(Revision comparison data)
Segment Open

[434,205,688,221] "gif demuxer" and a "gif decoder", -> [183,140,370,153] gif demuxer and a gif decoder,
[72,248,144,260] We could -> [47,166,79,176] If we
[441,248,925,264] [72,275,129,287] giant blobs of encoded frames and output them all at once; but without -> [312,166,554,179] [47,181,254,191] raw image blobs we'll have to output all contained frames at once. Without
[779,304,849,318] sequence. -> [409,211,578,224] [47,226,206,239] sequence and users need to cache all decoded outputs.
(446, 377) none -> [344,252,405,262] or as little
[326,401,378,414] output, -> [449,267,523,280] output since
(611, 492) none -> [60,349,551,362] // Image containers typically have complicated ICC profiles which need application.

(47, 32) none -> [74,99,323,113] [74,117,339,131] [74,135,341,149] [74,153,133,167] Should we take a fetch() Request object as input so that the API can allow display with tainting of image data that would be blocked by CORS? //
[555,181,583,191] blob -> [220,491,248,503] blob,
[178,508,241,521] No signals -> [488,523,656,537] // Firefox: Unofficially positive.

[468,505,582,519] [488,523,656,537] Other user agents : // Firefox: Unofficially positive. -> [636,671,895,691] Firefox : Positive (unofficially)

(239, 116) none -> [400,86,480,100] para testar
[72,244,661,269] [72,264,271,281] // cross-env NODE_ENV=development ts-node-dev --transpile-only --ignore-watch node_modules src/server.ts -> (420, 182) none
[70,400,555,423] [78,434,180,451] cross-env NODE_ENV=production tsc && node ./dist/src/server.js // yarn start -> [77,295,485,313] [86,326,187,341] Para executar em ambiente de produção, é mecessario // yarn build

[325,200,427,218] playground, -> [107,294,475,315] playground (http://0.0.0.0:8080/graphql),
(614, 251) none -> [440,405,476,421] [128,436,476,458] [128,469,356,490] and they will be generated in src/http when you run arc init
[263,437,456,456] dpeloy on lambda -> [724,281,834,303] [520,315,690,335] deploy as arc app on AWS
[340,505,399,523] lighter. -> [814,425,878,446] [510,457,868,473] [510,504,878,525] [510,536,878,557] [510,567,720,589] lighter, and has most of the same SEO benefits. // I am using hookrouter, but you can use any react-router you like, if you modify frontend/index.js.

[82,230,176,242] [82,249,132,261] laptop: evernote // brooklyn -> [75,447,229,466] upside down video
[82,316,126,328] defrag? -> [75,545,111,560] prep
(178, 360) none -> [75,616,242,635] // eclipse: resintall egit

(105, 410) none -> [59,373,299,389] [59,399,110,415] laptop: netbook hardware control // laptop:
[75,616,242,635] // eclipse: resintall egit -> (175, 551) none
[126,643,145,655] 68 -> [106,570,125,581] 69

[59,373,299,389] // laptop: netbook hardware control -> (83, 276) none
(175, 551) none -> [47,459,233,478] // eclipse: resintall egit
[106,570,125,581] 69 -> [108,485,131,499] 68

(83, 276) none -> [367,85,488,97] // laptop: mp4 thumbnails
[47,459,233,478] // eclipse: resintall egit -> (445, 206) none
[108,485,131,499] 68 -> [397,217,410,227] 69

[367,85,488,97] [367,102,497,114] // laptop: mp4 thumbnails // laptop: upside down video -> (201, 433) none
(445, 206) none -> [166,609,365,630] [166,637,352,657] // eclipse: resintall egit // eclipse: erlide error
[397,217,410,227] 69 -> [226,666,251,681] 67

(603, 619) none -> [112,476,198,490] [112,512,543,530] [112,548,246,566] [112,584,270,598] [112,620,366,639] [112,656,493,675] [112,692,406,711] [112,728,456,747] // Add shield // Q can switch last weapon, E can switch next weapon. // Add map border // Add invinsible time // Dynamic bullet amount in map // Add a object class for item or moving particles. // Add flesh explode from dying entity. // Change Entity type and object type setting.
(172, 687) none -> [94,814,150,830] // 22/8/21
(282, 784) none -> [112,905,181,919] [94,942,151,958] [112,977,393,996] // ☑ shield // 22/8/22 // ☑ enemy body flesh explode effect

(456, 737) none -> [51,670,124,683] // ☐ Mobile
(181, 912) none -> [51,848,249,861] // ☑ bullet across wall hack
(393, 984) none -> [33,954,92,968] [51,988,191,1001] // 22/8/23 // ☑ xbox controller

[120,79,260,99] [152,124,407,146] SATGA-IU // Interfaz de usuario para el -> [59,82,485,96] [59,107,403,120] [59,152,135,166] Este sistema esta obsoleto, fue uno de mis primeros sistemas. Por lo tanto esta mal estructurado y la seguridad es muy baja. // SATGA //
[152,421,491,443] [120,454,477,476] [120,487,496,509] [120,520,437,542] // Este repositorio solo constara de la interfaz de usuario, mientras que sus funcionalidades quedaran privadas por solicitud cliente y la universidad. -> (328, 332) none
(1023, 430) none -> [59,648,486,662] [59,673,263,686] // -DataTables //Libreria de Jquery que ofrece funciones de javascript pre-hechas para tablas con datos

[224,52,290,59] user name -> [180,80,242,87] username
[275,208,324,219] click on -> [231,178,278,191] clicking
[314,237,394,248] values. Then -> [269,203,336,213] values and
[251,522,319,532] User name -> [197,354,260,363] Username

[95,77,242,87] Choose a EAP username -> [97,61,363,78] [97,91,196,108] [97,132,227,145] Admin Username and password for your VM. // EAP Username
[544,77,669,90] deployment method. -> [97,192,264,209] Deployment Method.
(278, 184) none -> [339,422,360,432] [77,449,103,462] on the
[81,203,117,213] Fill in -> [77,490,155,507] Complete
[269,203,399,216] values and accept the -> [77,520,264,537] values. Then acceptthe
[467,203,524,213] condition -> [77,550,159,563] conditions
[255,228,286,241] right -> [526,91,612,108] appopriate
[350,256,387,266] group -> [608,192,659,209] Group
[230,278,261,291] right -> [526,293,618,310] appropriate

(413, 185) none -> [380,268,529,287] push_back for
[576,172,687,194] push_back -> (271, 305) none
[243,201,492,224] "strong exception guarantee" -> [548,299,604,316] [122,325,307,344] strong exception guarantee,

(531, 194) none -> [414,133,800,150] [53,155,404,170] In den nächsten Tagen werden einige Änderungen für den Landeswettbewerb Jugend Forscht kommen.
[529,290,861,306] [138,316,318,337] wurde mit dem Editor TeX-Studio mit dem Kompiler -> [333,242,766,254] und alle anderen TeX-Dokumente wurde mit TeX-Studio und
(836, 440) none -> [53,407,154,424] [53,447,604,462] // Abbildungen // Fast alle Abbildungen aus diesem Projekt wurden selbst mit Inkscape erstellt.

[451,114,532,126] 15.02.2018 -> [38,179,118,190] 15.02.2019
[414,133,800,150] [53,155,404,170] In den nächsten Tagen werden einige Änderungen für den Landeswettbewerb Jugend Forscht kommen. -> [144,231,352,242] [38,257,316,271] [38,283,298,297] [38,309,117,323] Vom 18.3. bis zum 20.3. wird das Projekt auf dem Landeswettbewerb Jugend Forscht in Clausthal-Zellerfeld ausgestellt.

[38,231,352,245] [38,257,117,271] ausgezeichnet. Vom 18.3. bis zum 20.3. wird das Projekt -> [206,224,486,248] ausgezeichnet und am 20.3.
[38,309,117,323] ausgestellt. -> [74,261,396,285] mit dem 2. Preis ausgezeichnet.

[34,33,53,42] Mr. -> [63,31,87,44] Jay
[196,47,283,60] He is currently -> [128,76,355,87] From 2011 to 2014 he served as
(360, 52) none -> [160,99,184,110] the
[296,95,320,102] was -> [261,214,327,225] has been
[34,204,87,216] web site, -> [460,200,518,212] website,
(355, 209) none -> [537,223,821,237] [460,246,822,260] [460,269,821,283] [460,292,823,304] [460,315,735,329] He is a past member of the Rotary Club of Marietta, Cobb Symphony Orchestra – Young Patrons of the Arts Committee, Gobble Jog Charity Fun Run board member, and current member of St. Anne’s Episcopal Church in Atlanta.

Segment Closed

YOUR TASK
Which lines of the data include the string "values"? Find them and copy each one.

SOLUTION TO THIS TASK
[314,237,394,248] values. Then -> [269,203,336,213] values and
[269,203,399,216] values and accept the -> [77,520,264,537] values. Then acceptthe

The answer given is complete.